I have spoken about this problem before but a few days ago. One of our clients in the middle of processing the weekly payroll system suddenly had to go. While he was gone an employee looked up the pay sheets for the bank and noticed another employee was being paid considerably more than him and complained that his pay was less. Whatever you think of this; I think most of us would agree that an unnecessary problem occurred that should never have happened.
On a computer as anywhere else there is no magic method to stop the invasion of your privacy but there are some points you can do to reduce the problem. The problem in most point of sale retail environments in SMB businesses is that generally anyone in the organisation can get access to everything on your computer. I divide these people into four groups, government officials - who can come in with a court order; coworkers and computer support people - who have access because it's necessary for their work, family and hackers.

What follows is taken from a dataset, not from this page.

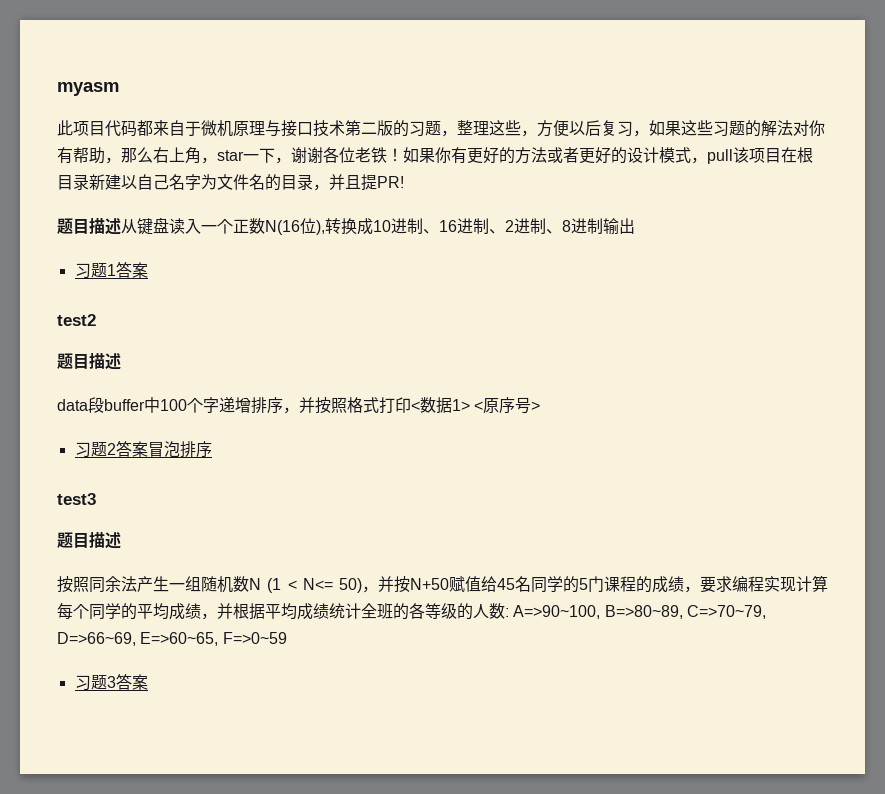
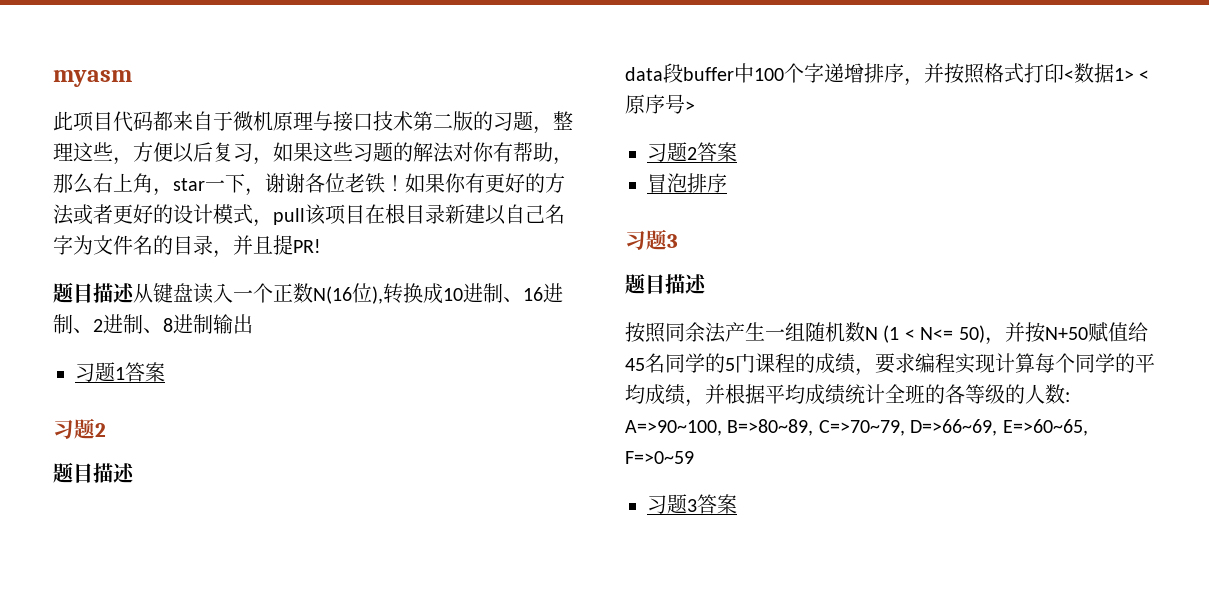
[57,314,96,326] test2 -> [53,418,106,439] 习题2
(148, 449) none -> (737, 152) //
[57,493,96,505] test3 -> [625,229,678,250] 习题3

That is why we like VeraCrypt. It's free. Your information once it is set up is automatically encrypted before it is saved on the hard drive and only decrypted after it is loaded. The information cannot be read without the use of a correct password. I do warn you it does somewhat slow down processing.
So what we do is set up our users with an encrypted VeraCrypt system. Anything in this until they supply a correct password is unreadable. Once they put in a password, it acts as a normal drive with its own letter, accessible like any other drive but only on that computer so only that computer can read the information. So I downstairs on another computer in the network cannot read that information. When they finish and close VeraCrypt, the information becomes unreadable again to anyone without their password.
VeraCrypt can be set up so secure, few could break it.